- Exercise description -
Leave out the pictures and give back all the entries exactly as written.

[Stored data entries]
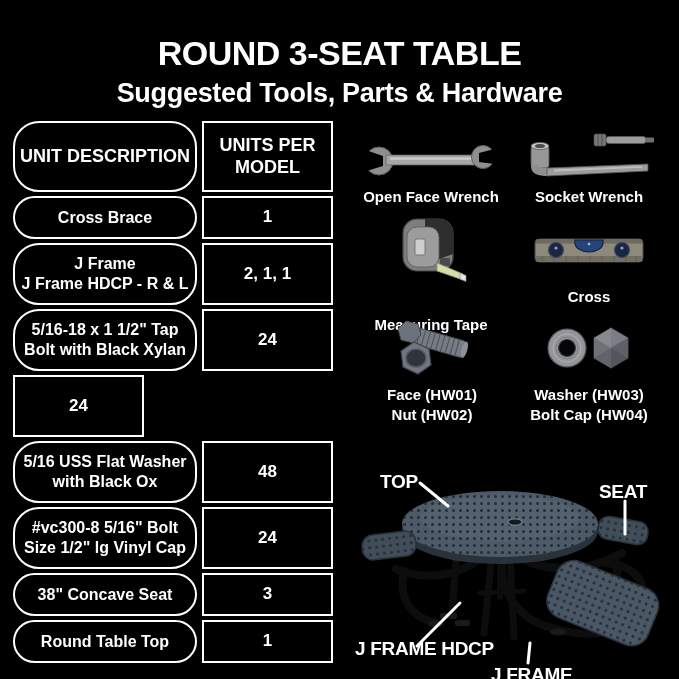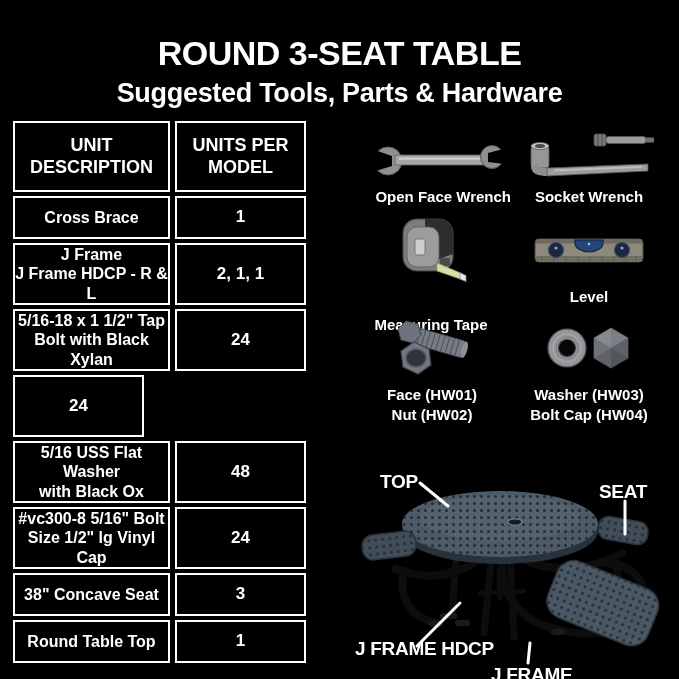--- a/index.html
+++ b/index.html
@@ -22,37 +22,37 @@
   }
 
   
   .ptable{position:absolute;left:13px;top:121px;display:flex;flex-direction:column;gap:4px;}
   .prow{display:flex;gap:5px;}
   .pcell{
     box-sizing:border-box;border:2.5px solid #fff;background:#000;
     display:flex;align-items:center;justify-content:center;
     text-align:center;font-weight:700;line-height:1.22;white-space:pre-line;
   }
-  .cdesc{width:157px;font-size:16px;}
+  .cdesc{width:184px;font-size:16px;border-radius:26px;}
   .cunits{width:131px;font-size:17px;}
   .rh-head{height:71px;}
   .rh-head .pcell{font-size:18px;}
   .rh-s{height:43px;}
   .rh-d{height:62px;}
   .rh-s .pcell,.rh-d .pcell{height:100%;}
   .rh-head .pcell{height:100%;}
 
   
   .tool{position:absolute;width:160px;display:flex;flex-direction:column;align-items:center;}
   .tool .iconbox{display:flex;align-items:center;justify-content:center;}
   .tool .tlabel{
     text-align:center;font-size:15px;font-weight:700;line-height:1.3;
     white-space:pre-line;margin-top:3px;
   }
-  .tool-ofw{left:351px;top:132px;align-items:flex-end;} .tool-ofw .iconbox{height:52px;}
+  .tool-ofw{left:351px;top:132px;} .tool-ofw .iconbox{height:52px;}
   .tool-sw {left:509px;top:126px;} .tool-sw  .iconbox{height:58px;}
   .tool-mt {left:351px;top:218px;gap:28px;} .tool-mt  .iconbox{height:66px;}
   .tool-lv {left:509px;top:218px;} .tool-lv  .iconbox{height:66px;}
   .tool-bn {left:352px;top:316px;} .tool-bn  .iconbox{height:66px;}
   .tool-wc {left:509px;top:316px;} .tool-wc  .iconbox{height:66px;}
 
   
   .diagram{position:absolute;left:352px;top:444px;width:327px;height:235px;margin-top:21px;}
   .diagram svg{position:absolute;left:0;top:0;}
   .dlabel{
@@ -179,21 +179,21 @@
       <line x1="92" y1="24" x2="92" y2="29.5" stroke="#5d5a50" stroke-width="1"></line>
       <line x1="102" y1="24" x2="102" y2="29.5" stroke="#5d5a50" stroke-width="1"></line>
       <circle cx="22" cy="18" r="7.5" fill="#1b2742" stroke="#3e4a66" stroke-width="1.2"></circle>
       <circle cx="22" cy="16" r="1.6" fill="#8fa3c8"></circle>
       <circle cx="88" cy="18" r="7.5" fill="#1b2742" stroke="#3e4a66" stroke-width="1.2"></circle>
       <circle cx="88" cy="16" r="1.6" fill="#8fa3c8"></circle>
       <path d="M41,8 L69,8 L69,11 A14,9 0 0 1 41,11 Z" fill="#24457a" stroke="#15233d" stroke-width="1.2"></path>
       <circle cx="55" cy="12" r="1.3" fill="#a9bede"></circle>
     </svg>
   </div>
-  <div class="tlabel pre">Level</div>
+  <div class="tlabel pre">Cross</div>
 </div>
 
 <div class="tool tool-bn">
   <div class="iconbox">
     <svg width="88" height="64" viewBox="0 0 88 64">
 
       <g transform="rotate(16 44 24)">
         <rect x="24" y="15" width="54" height="17" rx="4" fill="#767b84" stroke="#474c54" stroke-width="1"></rect>
         <line x1="30" y1="15.5" x2="30" y2="31.5" stroke="#4c5058" stroke-width="1"></line>
         <line x1="35" y1="15.5" x2="35" y2="31.5" stroke="#4c5058" stroke-width="1"></line>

- Answer area -
--- a/index.html
+++ b/index.html
@@ -22,37 +22,37 @@
   }
 
   
   .ptable{position:absolute;left:13px;top:121px;display:flex;flex-direction:column;gap:4px;}
   .prow{display:flex;gap:5px;}
   .pcell{
     box-sizing:border-box;border:2.5px solid #fff;background:#000;
     display:flex;align-items:center;justify-content:center;
     text-align:center;font-weight:700;line-height:1.22;white-space:pre-line;
   }
-  .cdesc{width:157px;font-size:16px;}
+  .cdesc{width:184px;font-size:16px;border-radius:26px;}
   .cunits{width:131px;font-size:17px;}
   .rh-head{height:71px;}
   .rh-head .pcell{font-size:18px;}
   .rh-s{height:43px;}
   .rh-d{height:62px;}
   .rh-s .pcell,.rh-d .pcell{height:100%;}
   .rh-head .pcell{height:100%;}
 
   
   .tool{position:absolute;width:160px;display:flex;flex-direction:column;align-items:center;}
   .tool .iconbox{display:flex;align-items:center;justify-content:center;}
   .tool .tlabel{
     text-align:center;font-size:15px;font-weight:700;line-height:1.3;
     white-space:pre-line;margin-top:3px;
   }
-  .tool-ofw{left:351px;top:132px;align-items:flex-end;} .tool-ofw .iconbox{height:52px;}
+  .tool-ofw{left:351px;top:132px;} .tool-ofw .iconbox{height:52px;}
   .tool-sw {left:509px;top:126px;} .tool-sw  .iconbox{height:58px;}
   .tool-mt {left:351px;top:218px;gap:28px;} .tool-mt  .iconbox{height:66px;}
   .tool-lv {left:509px;top:218px;} .tool-lv  .iconbox{height:66px;}
   .tool-bn {left:352px;top:316px;} .tool-bn  .iconbox{height:66px;}
   .tool-wc {left:509px;top:316px;} .tool-wc  .iconbox{height:66px;}
 
   
   .diagram{position:absolute;left:352px;top:444px;width:327px;height:235px;margin-top:21px;}
   .diagram svg{position:absolute;left:0;top:0;}
   .dlabel{
@@ -179,21 +179,21 @@
       <line x1="92" y1="24" x2="92" y2="29.5" stroke="#5d5a50" stroke-width="1"></line>
       <line x1="102" y1="24" x2="102" y2="29.5" stroke="#5d5a50" stroke-width="1"></line>
       <circle cx="22" cy="18" r="7.5" fill="#1b2742" stroke="#3e4a66" stroke-width="1.2"></circle>
       <circle cx="22" cy="16" r="1.6" fill="#8fa3c8"></circle>
       <circle cx="88" cy="18" r="7.5" fill="#1b2742" stroke="#3e4a66" stroke-width="1.2"></circle>
       <circle cx="88" cy="16" r="1.6" fill="#8fa3c8"></circle>
       <path d="M41,8 L69,8 L69,11 A14,9 0 0 1 41,11 Z" fill="#24457a" stroke="#15233d" stroke-width="1.2"></path>
       <circle cx="55" cy="12" r="1.3" fill="#a9bede"></circle>
     </svg>
   </div>
-  <div class="tlabel pre">Level</div>
+  <div class="tlabel pre">Cross</div>
 </div>
 
 <div class="tool tool-bn">
   <div class="iconbox">
     <svg width="88" height="64" viewBox="0 0 88 64">
 
       <g transform="rotate(16 44 24)">
         <rect x="24" y="15" width="54" height="17" rx="4" fill="#767b84" stroke="#474c54" stroke-width="1"></rect>
         <line x1="30" y1="15.5" x2="30" y2="31.5" stroke="#4c5058" stroke-width="1"></line>
         <line x1="35" y1="15.5" x2="35" y2="31.5" stroke="#4c5058" stroke-width="1"></line>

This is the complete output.